In this embodiment, the low-voltage irreversible electroporation and or electrolysis is used to kill micro-organisms and/or parasites or to control micro-organism growth. The low-voltage irreversible electroporation and/or electrolysis includes using a power source (DC or AC) either by direct contact use or wireless (e.g. Near Field Communication) or combinations thereof. Each of the food product components can be produced by using low-voltage irreversible electroporation and or electrolysis to kill micro-organisms and/or parasites or to control micro-organism growth in those components.

Example 5

Another embodiment of the present disclosure is configured to provide a process for making non-emulsified carbonated beverages using low-voltage irreversible electroporation and or electrolysis. The process is configured for making a beverage without the use of chemical preservatives or thermal treatments or addition of acid to get a high acid beverage as a preservation technique. The process steps can include step (1) of combining water, natural or artificial flavors, natural or artificial aromas, natural or artificial sweeteners, natural or artificial essential oils; step (2) of homogenization to make a stable beverage solution; step (3) of a carbonation or gas injection using CO2 or N2 or other carbonation technique; and step (4) of in-line low-voltage irreversible electroporation and or electrolysis in steps (1) for each liquid and/or before mixtures combined and/or after step (2) and/or after step (3) and/or after a filling step.

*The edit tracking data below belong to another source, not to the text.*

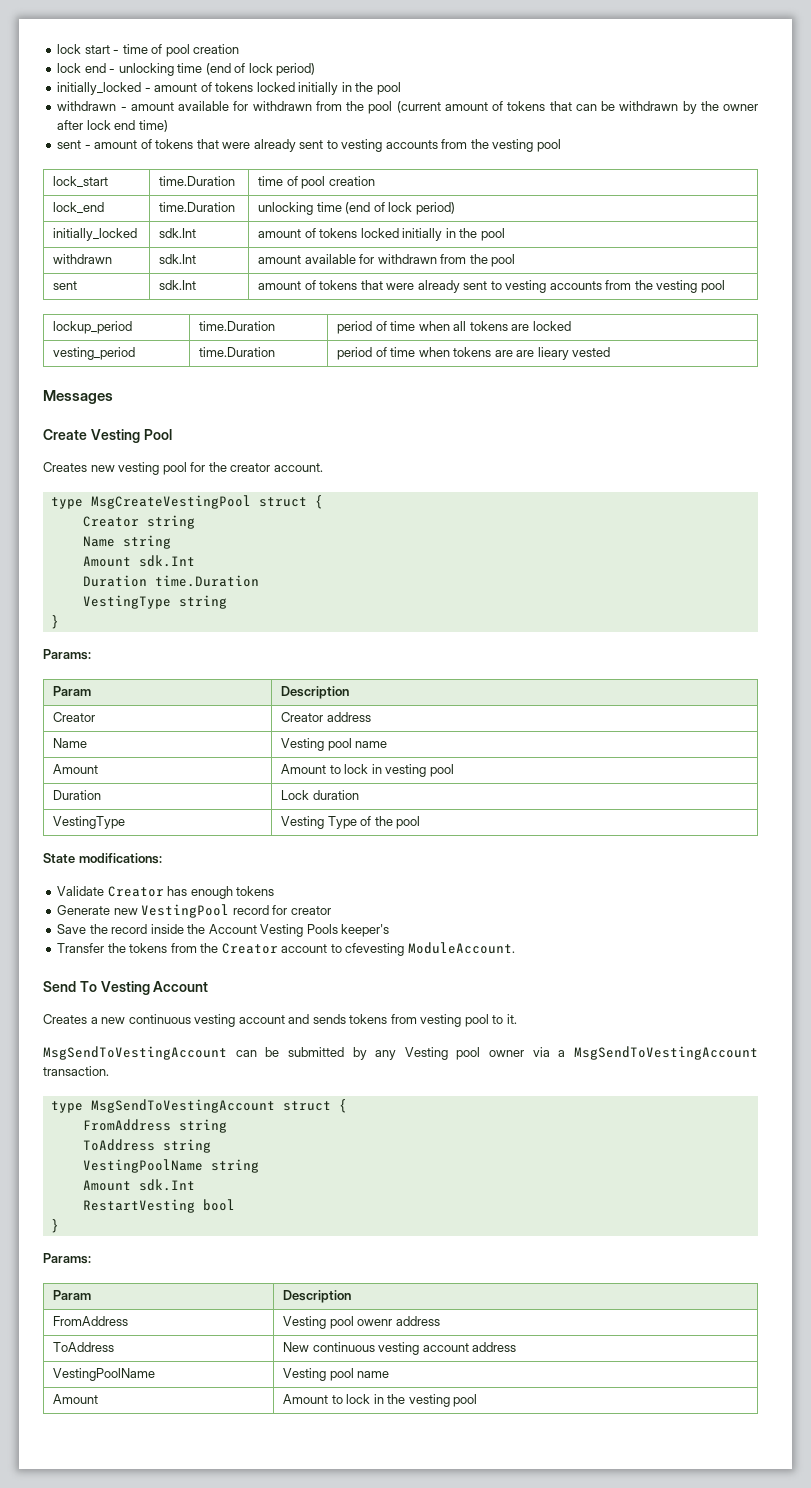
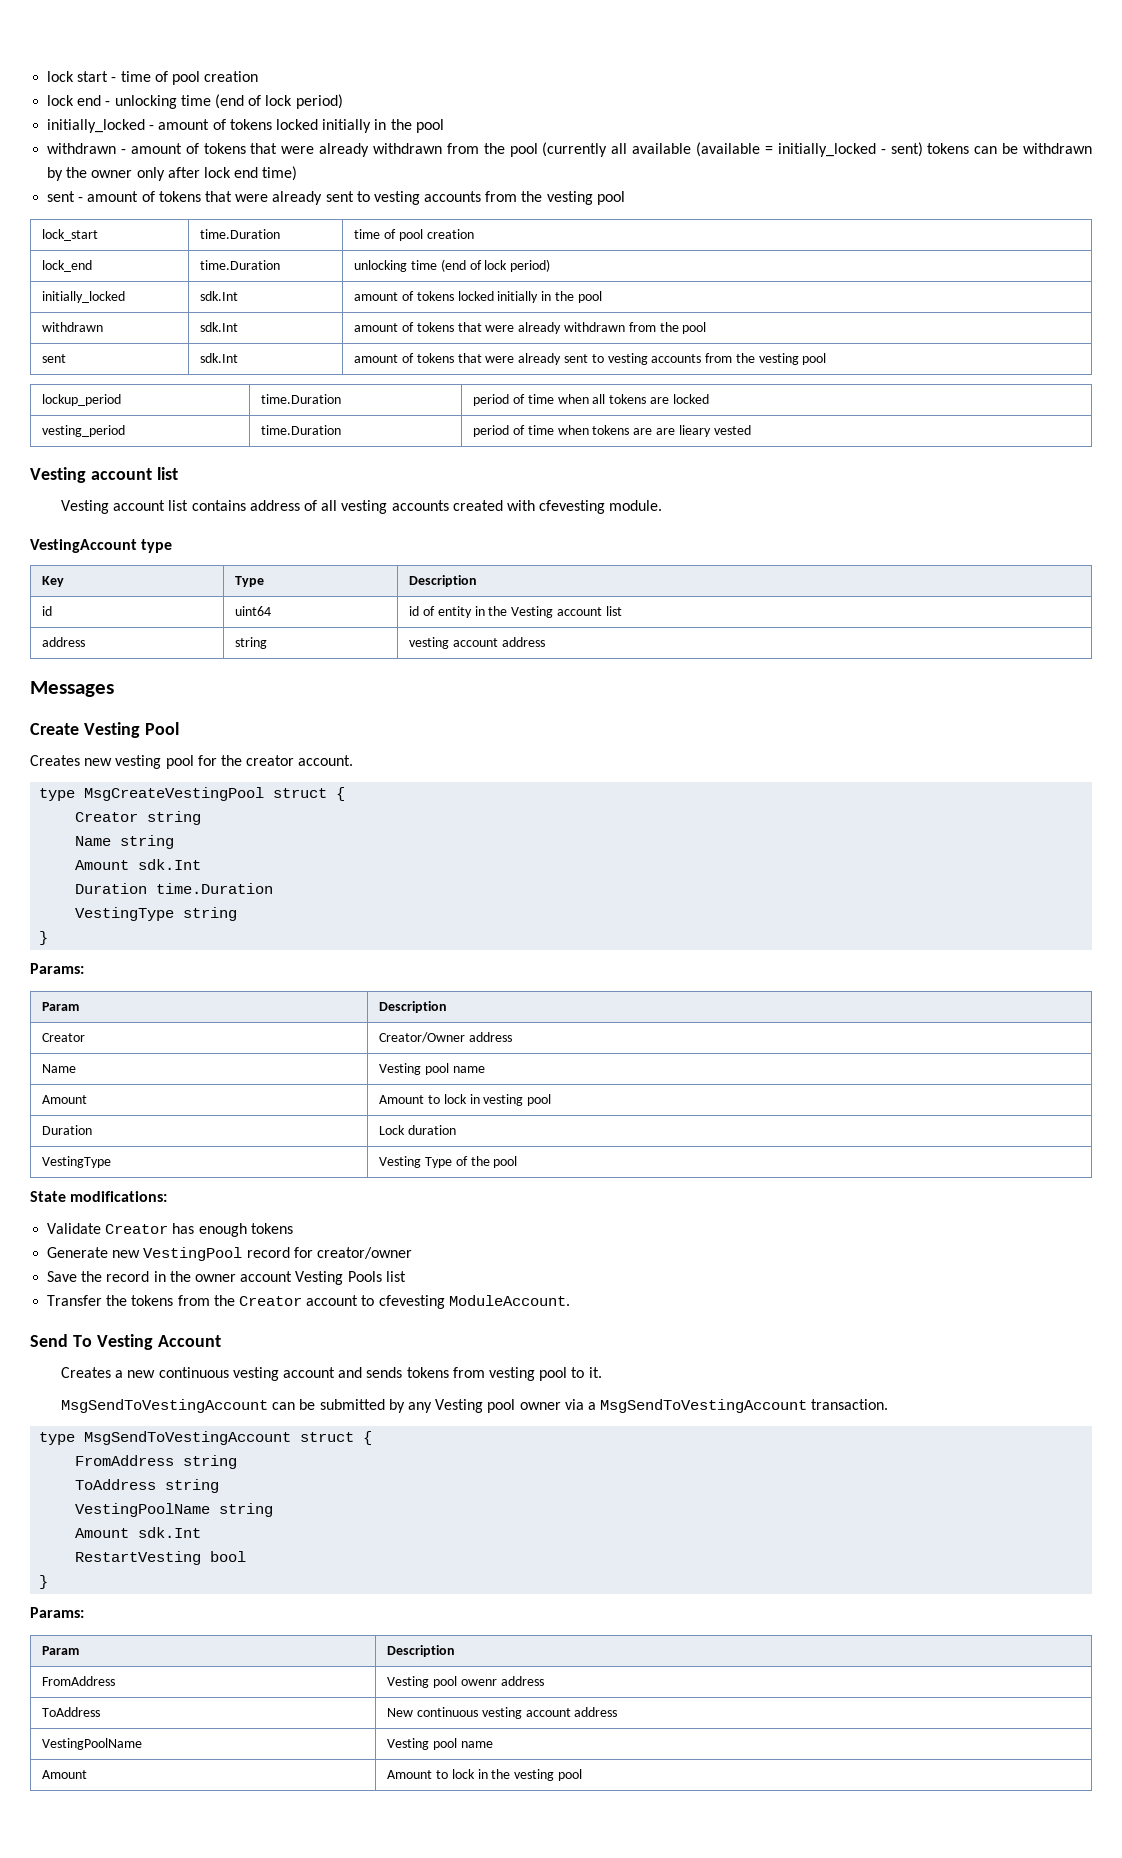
[178,101,572,114] available for withdrawn from the pool (current amount of tokens that -> [185,142,970,157] of tokens that were already withdrawn from the pool (currently all available (available = initially_locked - sent) tokens
(759, 107) none -> [136,167,165,181] only
[304,254,375,264] available for -> [402,322,562,334] of tokens that were already
(611, 352) none -> [30,467,178,483] [61,500,663,514] [30,539,173,553] [42,576,65,587] [235,576,265,587] [409,575,478,587] [42,606,53,616] [235,606,272,616] [409,606,622,618] [42,637,86,647] [235,637,268,649] [409,637,545,649] // Vesting account list // Vesting account list contains address of all vesting accounts created with cfevesting module. // VestingAccount type // Key | Type | Description // id | uint64 | id of entity in the Vesting account list // address | string | vesting account address
[281,712,324,722] Creator -> [379,1032,466,1043] Creator/Owner
[290,906,331,915] creator -> [316,1247,412,1259] creator/owner
[150,924,257,934] inside the Account -> [153,1271,293,1282] in the owner account
[341,924,390,937] keeper's -> [385,1271,406,1282] list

In this embodiment, the process can include using a modified starch, pectin, or a gum, esters, polysorbates, mono- or di-glycerides, are used or combinations thereof. The process can uses an aqueous mixture that can include a natural or an artificial flavor and the mixtures thereof and/or natural fruit juice or fruit concentrate or their mixtures thereof, artificial or natural aromas or the mixture thereof, a coloring agent or mixtures thereof, and/or an acidulant for taste/flavor purpose that is natural or artificial and mixtures thereof. The carbonation process can be done by direct injection of using (a) CO2 or N2 or mixtures thereof and/or (2) a pressurized device in the packaged beverage that contains CO2 or N2 or mixtures thereof and that is or are released upon de-pressurization of the contained. The pressurized device can contain natural or an artificial flavor and the mixtures thereof and/or natural fruit juice or fruit concentrate or their mixtures thereof, artificial or natural aromas or the mixture thereof, a coloring agent or mixtures thereof, and/or an acidulant for taste/flavor purpose that is natural or artificial and mixtures thereof.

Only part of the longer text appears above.